**** Provided records ****
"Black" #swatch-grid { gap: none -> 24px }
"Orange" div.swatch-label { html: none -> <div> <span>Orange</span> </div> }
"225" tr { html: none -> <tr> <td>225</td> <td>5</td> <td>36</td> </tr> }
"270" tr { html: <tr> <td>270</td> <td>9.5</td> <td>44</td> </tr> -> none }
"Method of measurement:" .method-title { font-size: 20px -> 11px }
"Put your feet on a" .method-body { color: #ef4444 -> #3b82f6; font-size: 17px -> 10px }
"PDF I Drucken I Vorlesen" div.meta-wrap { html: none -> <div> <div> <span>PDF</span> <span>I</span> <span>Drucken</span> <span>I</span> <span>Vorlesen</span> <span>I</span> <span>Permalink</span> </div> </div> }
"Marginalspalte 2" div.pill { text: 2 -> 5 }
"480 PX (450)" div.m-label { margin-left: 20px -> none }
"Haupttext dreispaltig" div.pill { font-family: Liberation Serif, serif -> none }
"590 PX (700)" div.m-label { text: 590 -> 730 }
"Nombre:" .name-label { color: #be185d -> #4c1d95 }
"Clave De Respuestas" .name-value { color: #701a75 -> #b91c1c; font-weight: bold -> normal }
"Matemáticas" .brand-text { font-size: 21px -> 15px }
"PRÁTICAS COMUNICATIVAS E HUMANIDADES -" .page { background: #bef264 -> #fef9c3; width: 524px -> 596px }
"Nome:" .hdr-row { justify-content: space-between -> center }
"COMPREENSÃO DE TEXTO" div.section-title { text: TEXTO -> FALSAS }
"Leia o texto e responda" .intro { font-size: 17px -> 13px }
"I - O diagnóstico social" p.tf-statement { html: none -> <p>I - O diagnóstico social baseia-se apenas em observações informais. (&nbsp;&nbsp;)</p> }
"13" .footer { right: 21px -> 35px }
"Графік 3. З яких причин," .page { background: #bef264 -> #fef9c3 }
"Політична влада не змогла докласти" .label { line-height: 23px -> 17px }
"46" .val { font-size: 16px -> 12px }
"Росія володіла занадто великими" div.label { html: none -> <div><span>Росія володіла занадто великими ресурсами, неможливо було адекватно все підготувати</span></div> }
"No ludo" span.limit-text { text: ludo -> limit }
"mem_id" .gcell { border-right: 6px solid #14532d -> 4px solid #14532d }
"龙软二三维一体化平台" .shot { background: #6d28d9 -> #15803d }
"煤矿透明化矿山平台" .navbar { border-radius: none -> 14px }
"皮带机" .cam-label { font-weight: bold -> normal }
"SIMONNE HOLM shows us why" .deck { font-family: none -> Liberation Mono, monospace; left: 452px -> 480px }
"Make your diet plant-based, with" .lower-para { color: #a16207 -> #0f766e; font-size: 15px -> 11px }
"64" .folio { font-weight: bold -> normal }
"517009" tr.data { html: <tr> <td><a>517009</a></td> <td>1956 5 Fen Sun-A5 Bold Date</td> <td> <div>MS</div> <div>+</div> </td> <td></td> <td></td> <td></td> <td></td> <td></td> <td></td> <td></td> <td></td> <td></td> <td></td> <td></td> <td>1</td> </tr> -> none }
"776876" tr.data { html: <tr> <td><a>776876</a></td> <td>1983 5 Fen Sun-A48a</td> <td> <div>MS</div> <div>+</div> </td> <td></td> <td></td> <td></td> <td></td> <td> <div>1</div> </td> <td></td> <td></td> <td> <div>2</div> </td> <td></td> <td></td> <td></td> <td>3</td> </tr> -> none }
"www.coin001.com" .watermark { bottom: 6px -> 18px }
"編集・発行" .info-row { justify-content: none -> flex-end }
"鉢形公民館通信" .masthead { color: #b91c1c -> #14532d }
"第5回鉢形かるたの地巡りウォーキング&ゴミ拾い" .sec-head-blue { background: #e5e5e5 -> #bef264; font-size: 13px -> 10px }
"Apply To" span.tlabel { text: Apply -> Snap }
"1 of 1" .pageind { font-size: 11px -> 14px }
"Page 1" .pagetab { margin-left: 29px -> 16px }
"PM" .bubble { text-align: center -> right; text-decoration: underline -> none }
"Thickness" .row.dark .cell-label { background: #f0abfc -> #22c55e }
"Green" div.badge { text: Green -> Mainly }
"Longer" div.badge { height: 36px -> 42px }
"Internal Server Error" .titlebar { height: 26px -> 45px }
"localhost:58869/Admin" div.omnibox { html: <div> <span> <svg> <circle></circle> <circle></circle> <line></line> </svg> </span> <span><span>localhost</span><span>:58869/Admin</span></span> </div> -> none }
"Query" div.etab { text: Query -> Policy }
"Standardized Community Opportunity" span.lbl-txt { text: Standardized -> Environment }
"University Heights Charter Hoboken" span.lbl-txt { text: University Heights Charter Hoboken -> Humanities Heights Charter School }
****
### Exercise brief
Please print the material again in full, exactly as it is.

### Answer to this exercise
"Black" #swatch-grid { gap: none -> 24px }
"Orange" div.swatch-label { html: none -> <div> <span>Orange</span> </div> }
"225" tr { html: none -> <tr> <td>225</td> <td>5</td> <td>36</td> </tr> }
"270" tr { html: <tr> <td>270</td> <td>9.5</td> <td>44</td> </tr> -> none }
"Method of measurement:" .method-title { font-size: 20px -> 11px }
"Put your feet on a" .method-body { color: #ef4444 -> #3b82f6; font-size: 17px -> 10px }
"PDF I Drucken I Vorlesen" div.meta-wrap { html: none -> <div> <div> <span>PDF</span> <span>I</span> <span>Drucken</span> <span>I</span> <span>Vorlesen</span> <span>I</span> <span>Permalink</span> </div> </div> }
"Marginalspalte 2" div.pill { text: 2 -> 5 }
"480 PX (450)" div.m-label { margin-left: 20px -> none }
"Haupttext dreispaltig" div.pill { font-family: Liberation Serif, serif -> none }
"590 PX (700)" div.m-label { text: 590 -> 730 }
"Nombre:" .name-label { color: #be185d -> #4c1d95 }
"Clave De Respuestas" .name-value { color: #701a75 -> #b91c1c; font-weight: bold -> normal }
"Matemáticas" .brand-text { font-size: 21px -> 15px }
"PRÁTICAS COMUNICATIVAS E HUMANIDADES -" .page { background: #bef264 -> #fef9c3; width: 524px -> 596px }
"Nome:" .hdr-row { justify-content: space-between -> center }
"COMPREENSÃO DE TEXTO" div.section-title { text: TEXTO -> FALSAS }
"Leia o texto e responda" .intro { font-size: 17px -> 13px }
"I - O diagnóstico social" p.tf-statement { html: none -> <p>I - O diagnóstico social baseia-se apenas em observações informais. (&nbsp;&nbsp;)</p> }
"13" .footer { right: 21px -> 35px }
"Графік 3. З яких причин," .page { background: #bef264 -> #fef9c3 }
"Політична влада не змогла докласти" .label { line-height: 23px -> 17px }
"46" .val { font-size: 16px -> 12px }
"Росія володіла занадто великими" div.label { html: none -> <div><span>Росія володіла занадто великими ресурсами, неможливо було адекватно все підготувати</span></div> }
"No ludo" span.limit-text { text: ludo -> limit }
"mem_id" .gcell { border-right: 6px solid #14532d -> 4px solid #14532d }
"龙软二三维一体化平台" .shot { background: #6d28d9 -> #15803d }
"煤矿透明化矿山平台" .navbar { border-radius: none -> 14px }
"皮带机" .cam-label { font-weight: bold -> normal }
"SIMONNE HOLM shows us why" .deck { font-family: none -> Liberation Mono, monospace; left: 452px -> 480px }
"Make your diet plant-based, with" .lower-para { color: #a16207 -> #0f766e; font-size: 15px -> 11px }
"64" .folio { font-weight: bold -> normal }
"517009" tr.data { html: <tr> <td><a>517009</a></td> <td>1956 5 Fen Sun-A5 Bold Date</td> <td> <div>MS</div> <div>+</div> </td> <td></td> <td></td> <td></td> <td></td> <td></td> <td></td> <td></td> <td></td> <td></td> <td></td> <td></td> <td>1</td> </tr> -> none }
"776876" tr.data { html: <tr> <td><a>776876</a></td> <td>1983 5 Fen Sun-A48a</td> <td> <div>MS</div> <div>+</div> </td> <td></td> <td></td> <td></td> <td></td> <td> <div>1</div> </td> <td></td> <td></td> <td> <div>2</div> </td> <td></td> <td></td> <td></td> <td>3</td> </tr> -> none }
"www.coin001.com" .watermark { bottom: 6px -> 18px }
"編集・発行" .info-row { justify-content: none -> flex-end }
"鉢形公民館通信" .masthead { color: #b91c1c -> #14532d }
"第5回鉢形かるたの地巡りウォーキング&ゴミ拾い" .sec-head-blue { background: #e5e5e5 -> #bef264; font-size: 13px -> 10px }
"Apply To" span.tlabel { text: Apply -> Snap }
"1 of 1" .pageind { font-size: 11px -> 14px }
"Page 1" .pagetab { margin-left: 29px -> 16px }
"PM" .bubble { text-align: center -> right; text-decoration: underline -> none }
"Thickness" .row.dark .cell-label { background: #f0abfc -> #22c55e }
"Green" div.badge { text: Green -> Mainly }
"Longer" div.badge { height: 36px -> 42px }
"Internal Server Error" .titlebar { height: 26px -> 45px }
"localhost:58869/Admin" div.omnibox { html: <div> <span> <svg> <circle></circle> <circle></circle> <line></line> </svg> </span> <span><span>localhost</span><span>:58869/Admin</span></span> </div> -> none }
"Query" div.etab { text: Query -> Policy }
"Standardized Community Opportunity" span.lbl-txt { text: Standardized -> Environment }
"University Heights Charter Hoboken" span.lbl-txt { text: University Heights Charter Hoboken -> Humanities Heights Charter School }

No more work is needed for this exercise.